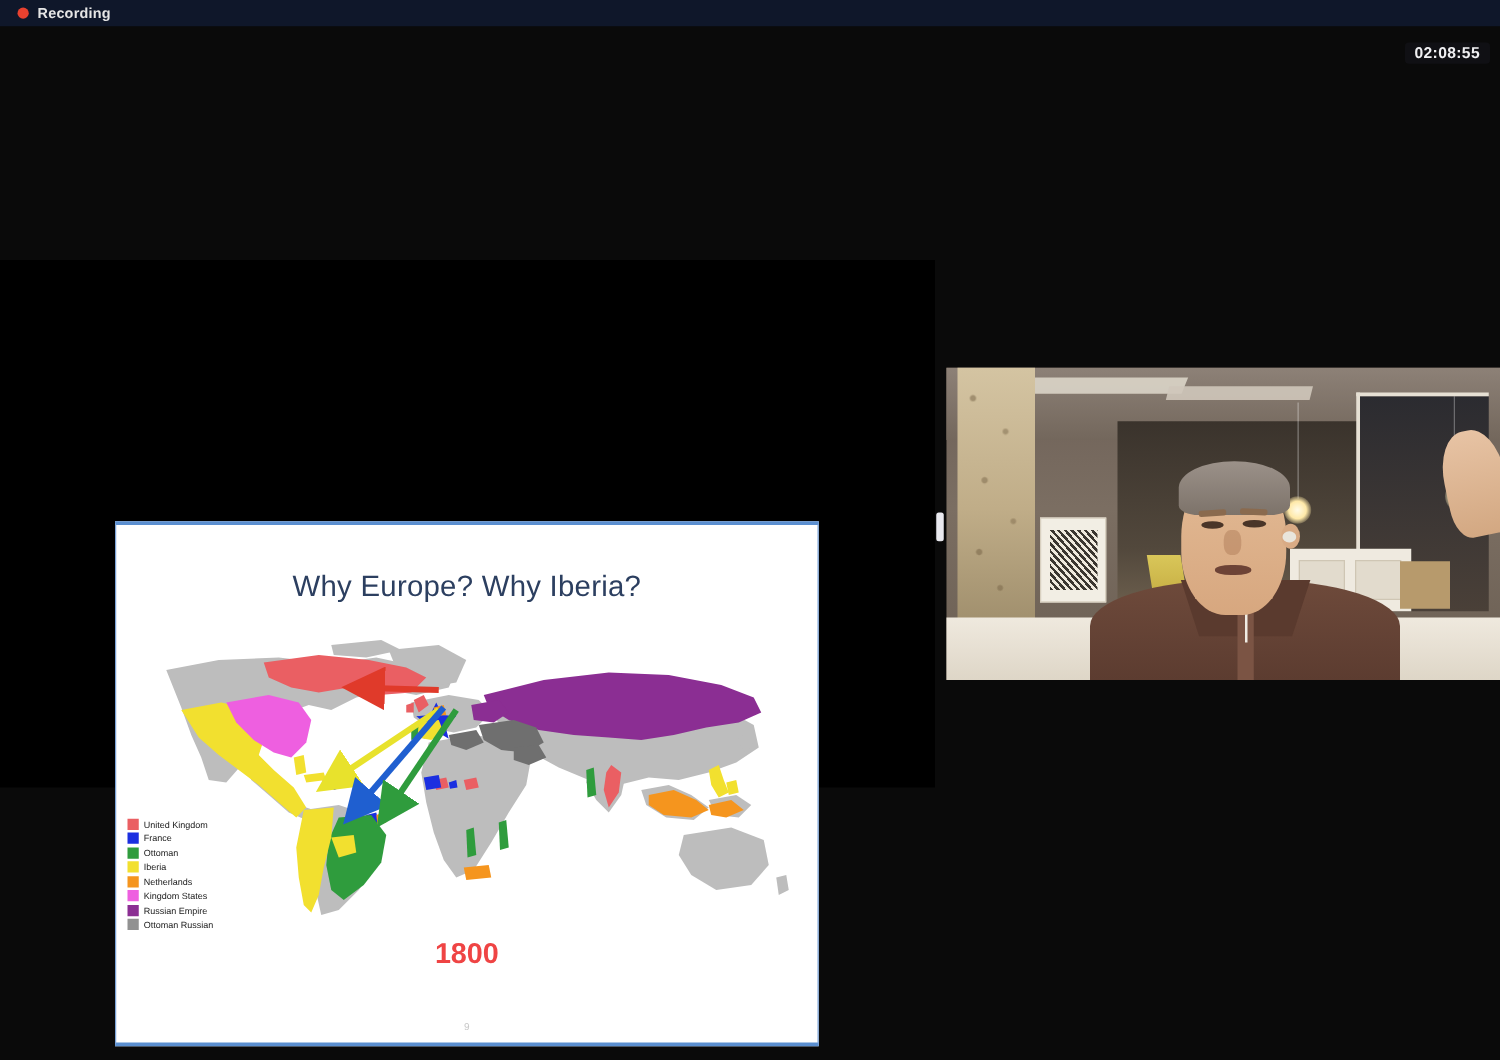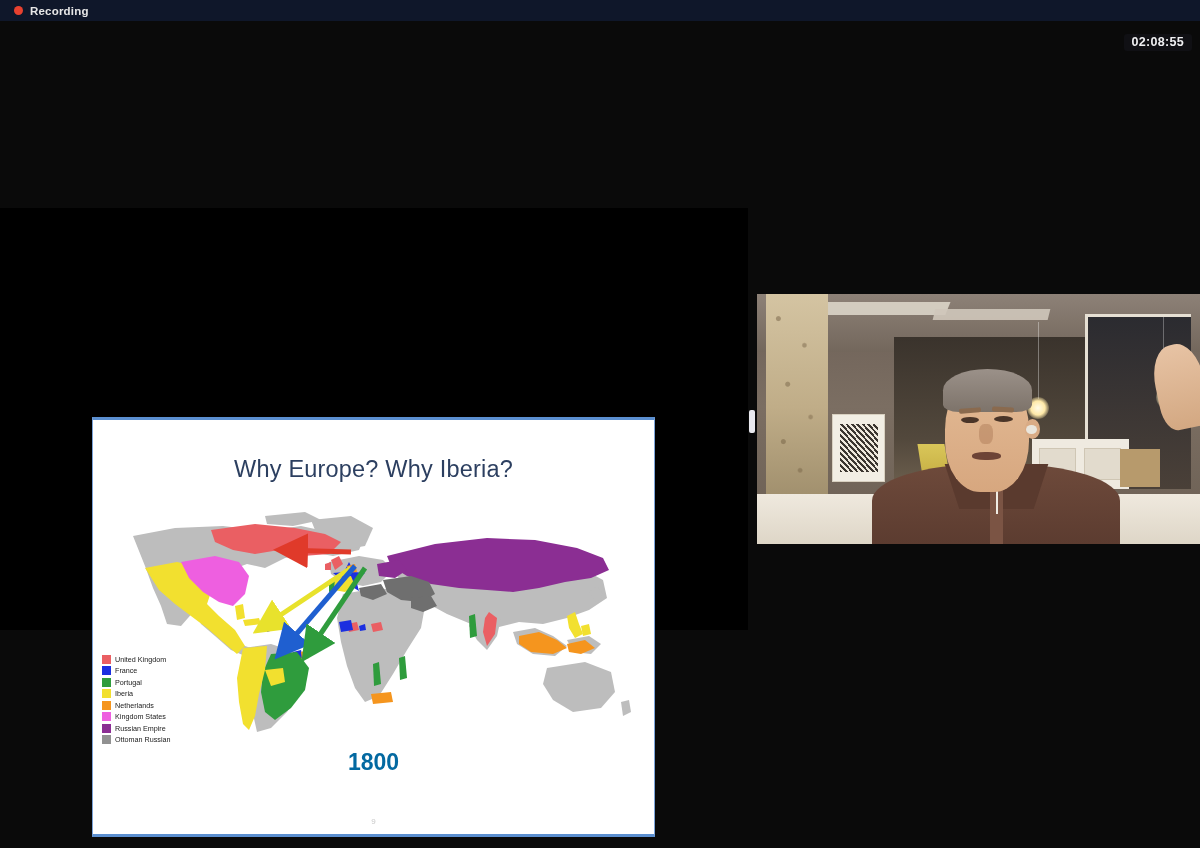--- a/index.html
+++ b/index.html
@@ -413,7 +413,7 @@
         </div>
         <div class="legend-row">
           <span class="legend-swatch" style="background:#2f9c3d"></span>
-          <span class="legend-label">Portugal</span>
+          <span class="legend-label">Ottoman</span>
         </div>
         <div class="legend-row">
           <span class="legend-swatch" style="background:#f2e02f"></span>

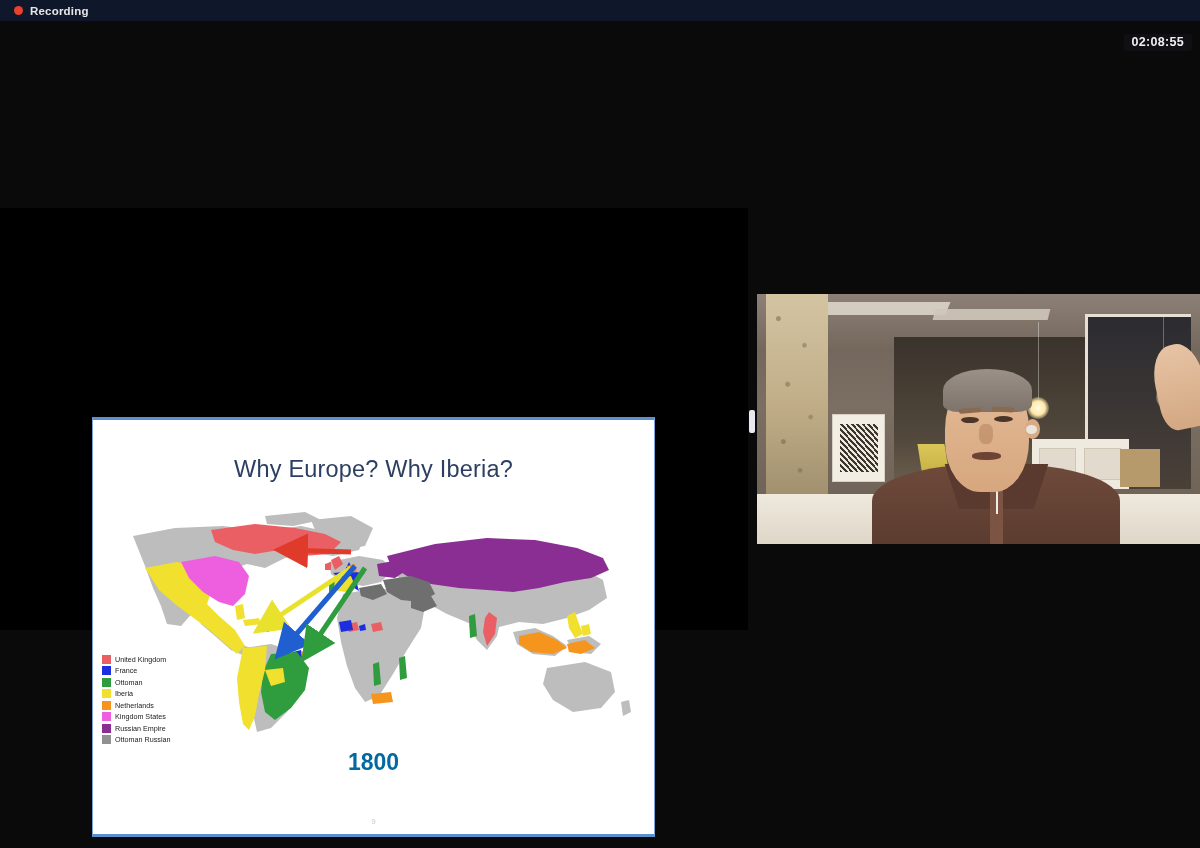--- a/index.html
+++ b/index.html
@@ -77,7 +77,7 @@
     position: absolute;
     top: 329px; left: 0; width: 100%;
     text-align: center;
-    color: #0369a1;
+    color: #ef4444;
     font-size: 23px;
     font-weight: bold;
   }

◆ **YOUR OBJECTIVE**
Whenever a line above includes "background", copy it in full.

◆ **WRITTEN ANSWER**
           <span class="legend-swatch" style="background:#2f9c3d"></span>
           <span class="legend-swatch" style="background:#f2e02f"></span>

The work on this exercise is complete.